═════ GIVEN RECORDS ═════

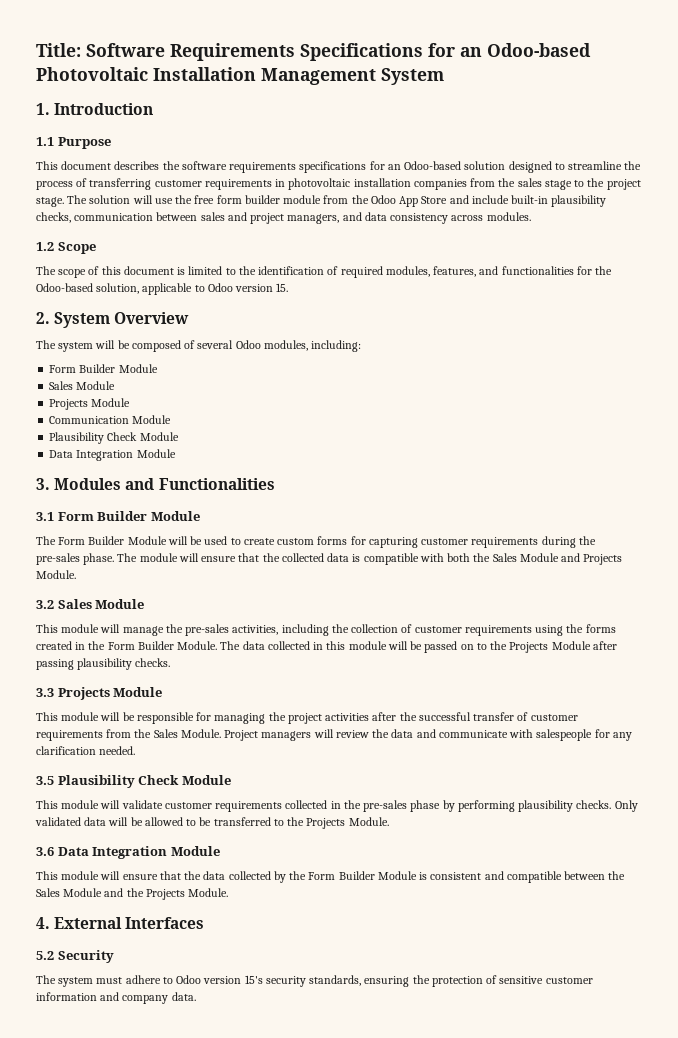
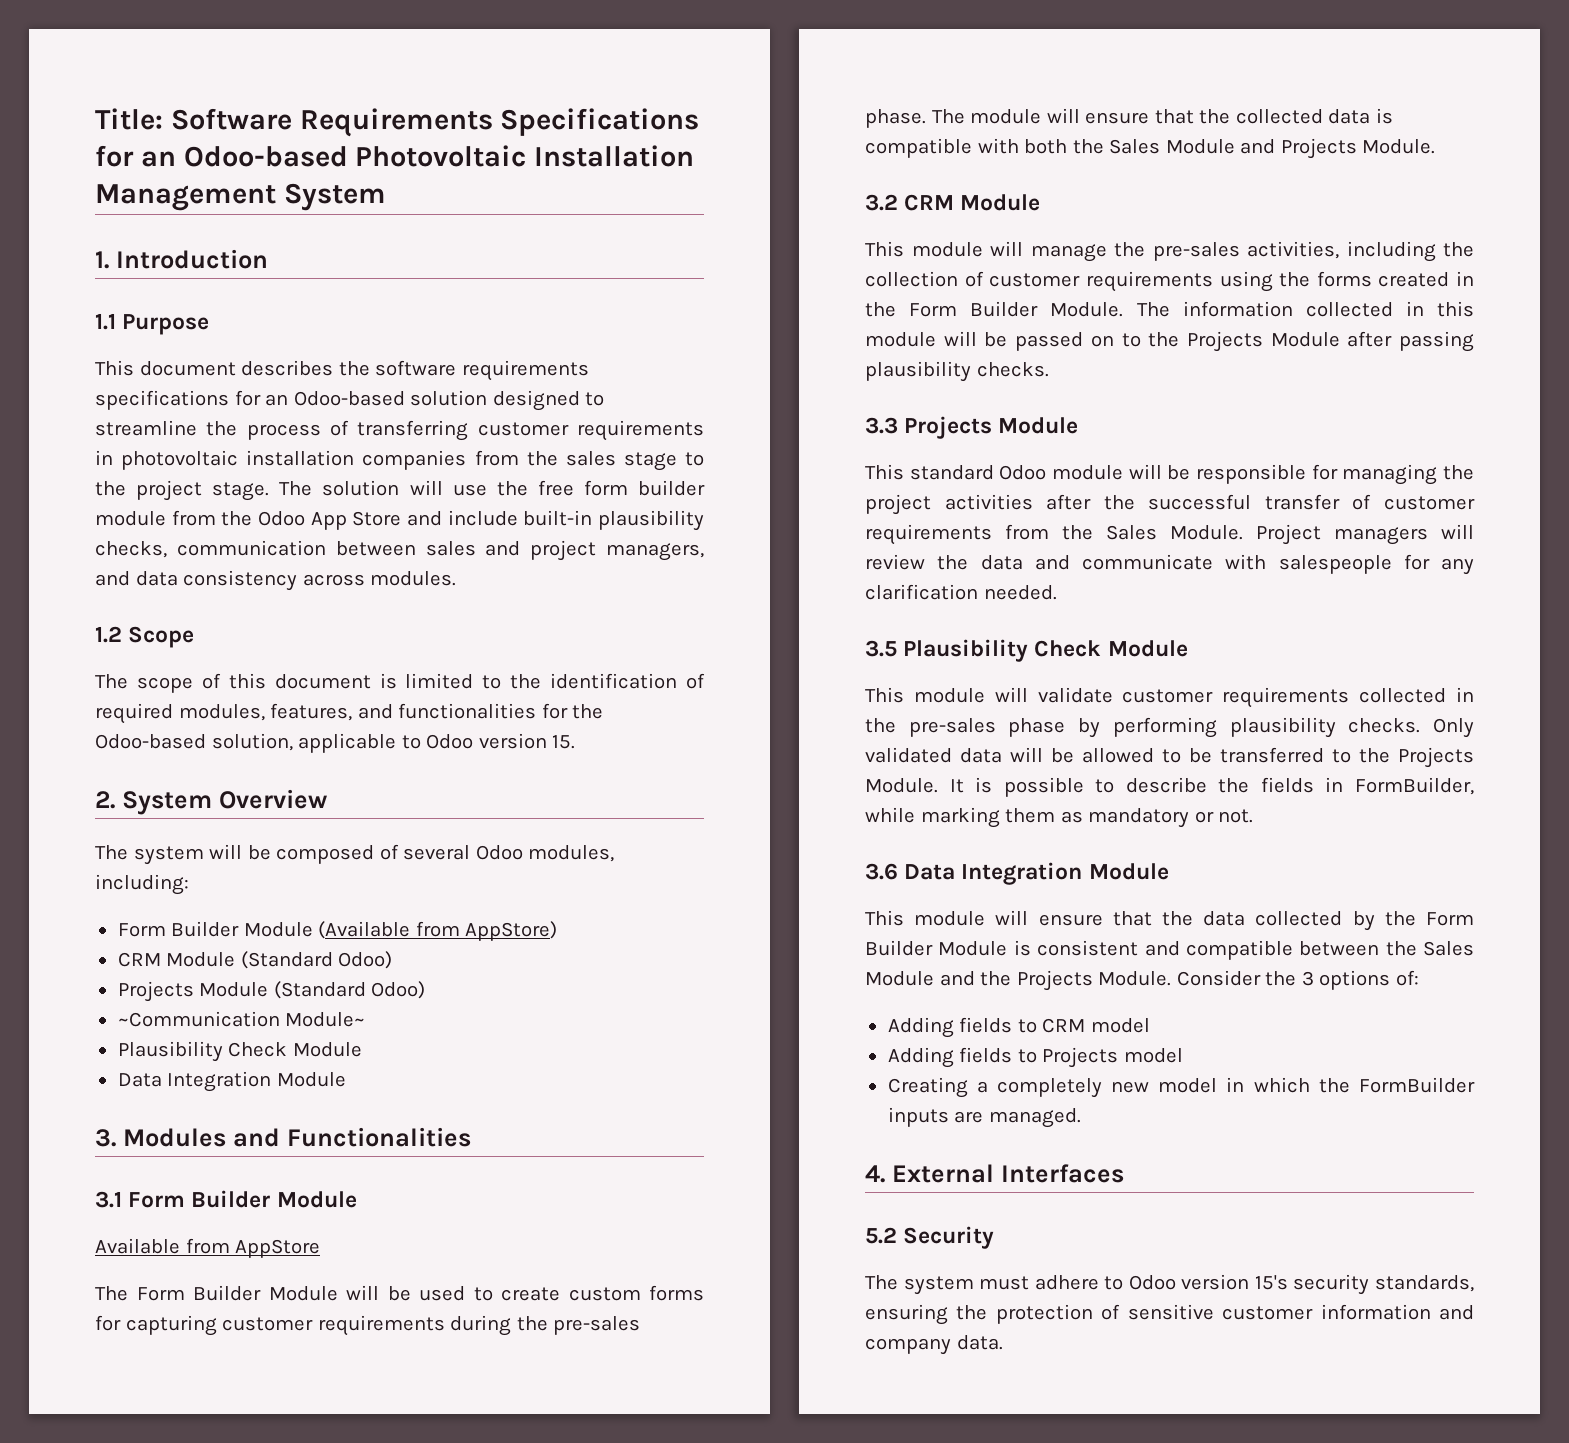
  The system will be composed of several Odoo modules, including:
- Form Builder Module
- Sales Module
- Projects Module
- Communication Module
+ Form Builder Module (Available from AppStore)
+ CRM Module (Standard Odoo)
+ Projects Module (Standard Odoo)
+ ~Communication Module~
+ Available from AppStore
- 3.2 Sales Module
+ 3.2 CRM Module
- The data collected in this module will be passed on to the Projects Module after passing plausibility checks.
+ The information collected in this module will be passed on to the Projects Module after passing plausibility checks.
- This module will be responsible for managing the project activities after the successful transfer of customer requirements from the Sales Module.
+ This standard Odoo module will be responsible for managing the project activities after the successful transfer of customer requirements from the Sales Module.
+ It is possible to describe the fields in FormBuilder, while marking them as mandatory or not.
+ Consider the 3 options of:
+ Adding fields to CRM model
+ Adding fields to Projects model
+ Creating a completely new model in which the FormBuilder inputs are managed.

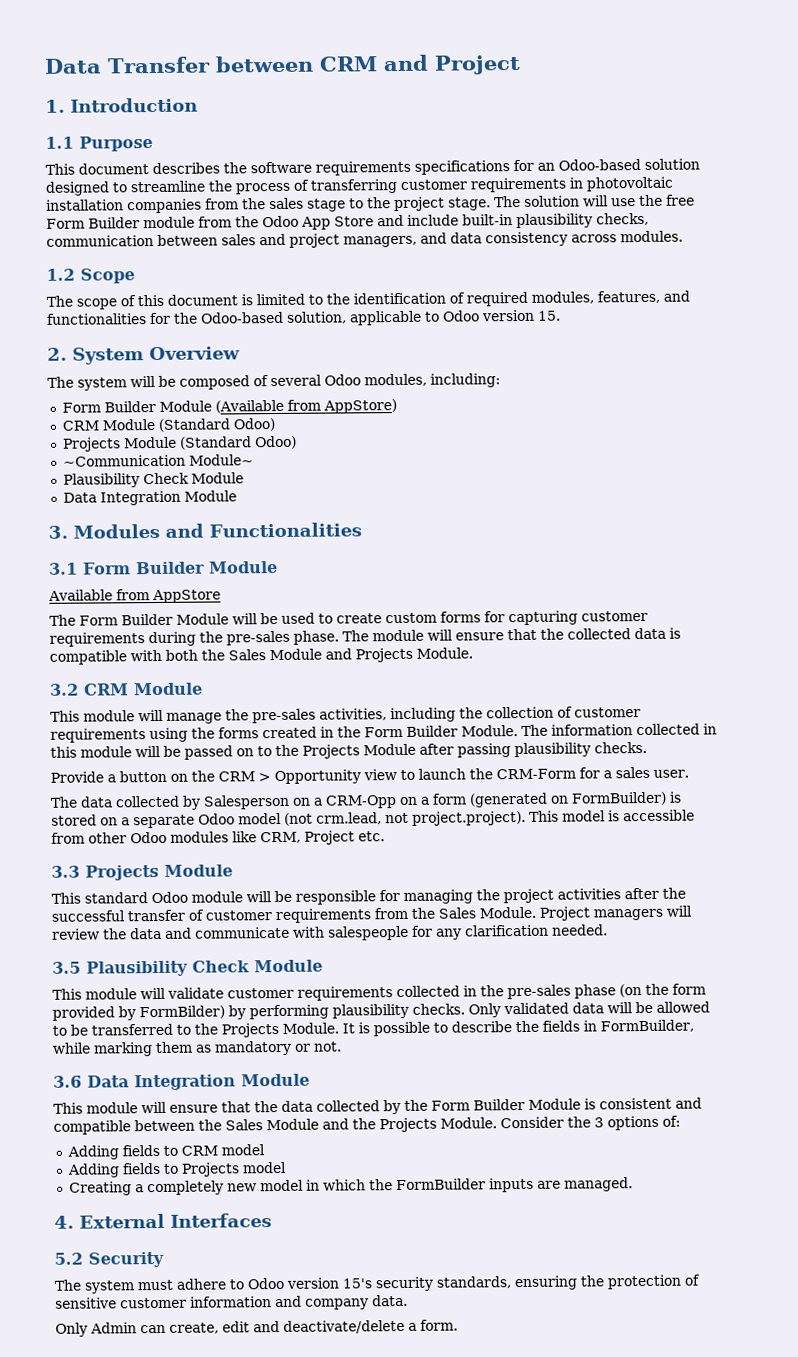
- Title: Software Requirements Specifications for an Odoo-based Photovoltaic Installation Management System
+ Data Transfer between CRM and Project
- The solution will use the free form builder module from the Odoo App Store and include built-in plausibility checks, communication between sales and project managers, and data consistency across modules.
+ The solution will use the free Form Builder module from the Odoo App Store and include built-in plausibility checks, communication between sales and project managers, and data consistency across modules.
+ Provide a button on the CRM > Opportunity view to launch the CRM-Form for a sales user.
+ The data collected by Salesperson on a CRM-Opp on a form (generated on FormBuilder) is stored on a separate Odoo model (not crm.lead, not project.project). This model is accessible from other Odoo modules like CRM, Project etc.
- This module will validate customer requirements collected in the pre-sales phase by performing plausibility checks.
+ This module will validate customer requirements collected in the pre-sales phase (on the form provided by FormBilder) by performing plausibility checks.
+ Only Admin can create, edit and deactivate/delete a form.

═════

Reproduce the listing above exactly, but skip the pictures.

  The system will be composed of several Odoo modules, including:
- Form Builder Module
- Sales Module
- Projects Module
- Communication Module
+ Form Builder Module (Available from AppStore)
+ CRM Module (Standard Odoo)
+ Projects Module (Standard Odoo)
+ ~Communication Module~
+ Available from AppStore
- 3.2 Sales Module
+ 3.2 CRM Module
- The data collected in this module will be passed on to the Projects Module after passing plausibility checks.
+ The information collected in this module will be passed on to the Projects Module after passing plausibility checks.
- This module will be responsible for managing the project activities after the successful transfer of customer requirements from the Sales Module.
+ This standard Odoo module will be responsible for managing the project activities after the successful transfer of customer requirements from the Sales Module.
+ It is possible to describe the fields in FormBuilder, while marking them as mandatory or not.
+ Consider the 3 options of:
+ Adding fields to CRM model
+ Adding fields to Projects model
+ Creating a completely new model in which the FormBuilder inputs are managed.

- Title: Software Requirements Specifications for an Odoo-based Photovoltaic Installation Management System
+ Data Transfer between CRM and Project
- The solution will use the free form builder module from the Odoo App Store and include built-in plausibility checks, communication between sales and project managers, and data consistency across modules.
+ The solution will use the free Form Builder module from the Odoo App Store and include built-in plausibility checks, communication between sales and project managers, and data consistency across modules.
+ Provide a button on the CRM > Opportunity view to launch the CRM-Form for a sales user.
+ The data collected by Salesperson on a CRM-Opp on a form (generated on FormBuilder) is stored on a separate Odoo model (not crm.lead, not project.project). This model is accessible from other Odoo modules like CRM, Project etc.
- This module will validate customer requirements collected in the pre-sales phase by performing plausibility checks.
+ This module will validate customer requirements collected in the pre-sales phase (on the form provided by FormBilder) by performing plausibility checks.
+ Only Admin can create, edit and deactivate/delete a form.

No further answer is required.